MATERIAL PROVIDED below:

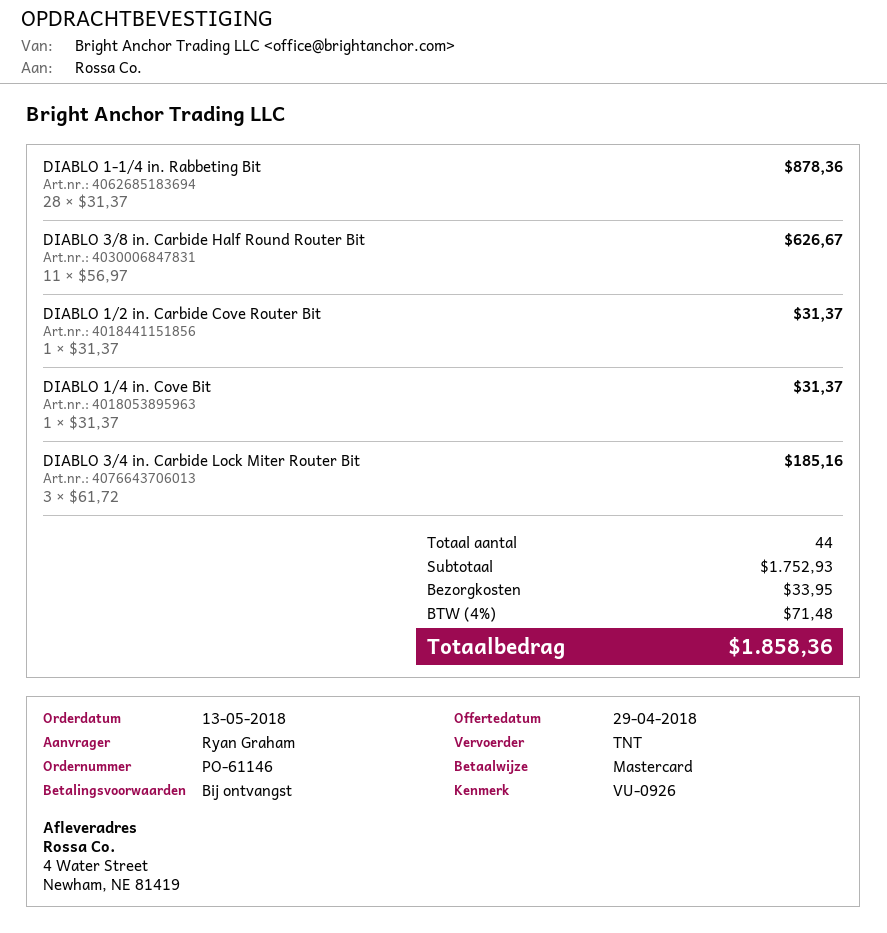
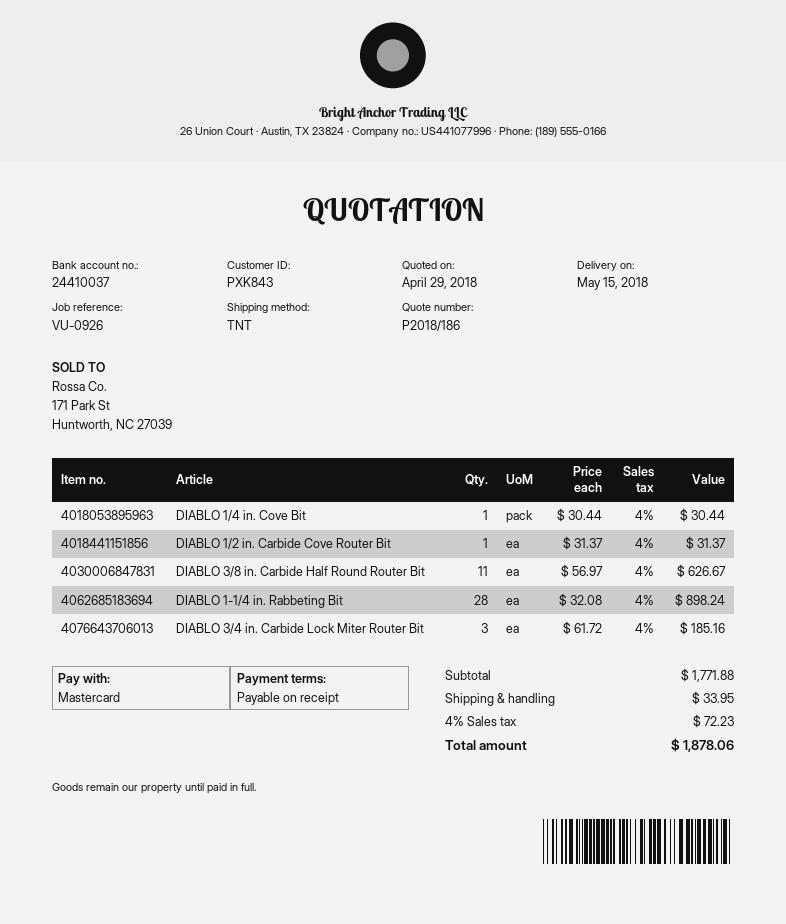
DIABLO 1-1/4 in. Rabbeting Bit: 28 x 31.37 = 878.36 -> 28 x 32.08 = 898.24
DIABLO 1/4 in. Cove Bit: 1 x 31.37 = 31.37 -> 1 x 30.44 = 30.44
subtotal: 1752.93 -> 1771.88
tax: 4% = 71.48 -> 4% = 72.23
total: 1858.36 -> 1878.06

End of MATERIAL PROVIDED.

-- WHAT YOU SHOULD DO --
Give back the full data exactly as it reads, but drop the pictures.

-- ANSWER BELOW --
DIABLO 1-1/4 in. Rabbeting Bit: 28 x 31.37 = 878.36 -> 28 x 32.08 = 898.24
DIABLO 1/4 in. Cove Bit: 1 x 31.37 = 31.37 -> 1 x 30.44 = 30.44
subtotal: 1752.93 -> 1771.88
tax: 4% = 71.48 -> 4% = 72.23
total: 1858.36 -> 1878.06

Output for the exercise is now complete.